- Its basically about a safer version of policy search
- Whats wrong with current methods of policy search? They present a couple of very simple/easy MDPs where policy gradient methods take an extremely long (exponential) amount of time to solve.
- Requires what they call a restart distribution, which is weaker than a generative model, gives samples of next states from a chosen distribution, which allows the algorithm to get data from states that normally would not be visited
- Requires a black box greedy policy chooser which picks what it thinks is the best action based on the current policy. The trick here is that the greedy policy chooser isn’t always followed
- Algorithm is called conservative policy iteration which has the following properties:
- Policy is improved in a more uniform manner over the state space, by incorporating exploration allowed by restart distribution
- A more conservative policy update is done which keeps some of the current policy and improves the policy of the other states, which is supposed to alleviate problems of policy degredation that arise from approximate methods
- Results are for an algorithm that is near-optimal that requires a small number of steps independent of the state space size
- Policy generated is stochastic
- Seems to be for discrete spaces?
- They want answers to the following questions:
- Is there a performance measure that is guaranteed to improve at each step?

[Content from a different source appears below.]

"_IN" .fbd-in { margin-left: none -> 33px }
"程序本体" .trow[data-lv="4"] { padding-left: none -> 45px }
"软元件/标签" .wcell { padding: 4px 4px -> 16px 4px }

- How difficult is it to verify if a particular update improves this measure? (This seems most related to Qpi)
- After a reasonable # of policy updates, what is the performance level?
- Argue that greedy DP and policy gradient methods dont have good answers to these questions
- Their arguments against greedy DP aren’t very convincing, but they do say there isn’t enough theoretical results on the approach to say that it is
*good*w.r.t. to the three issues above - At least policy gradient is always guaranteed to improve (I’m not sure this is so imporant, thats why we care about explore-exploit). Somewhat related to this, they say the problem with gradient methods is that because of lack of exploration, a very large number of samples is required to estimate gradient direction.
- Give argument against good performance of any on-policy method (gradient is one of these) in simple hallworld-domain. Issue is that the gradient is almost always zero unless the goal is found, which leads to random (undirected) wandering, which makes it hard to find the goal, so the gradient seems to be zero everywhere unless a really huge amount of wandering is done (say importance sampling exists, but isnt very helpful)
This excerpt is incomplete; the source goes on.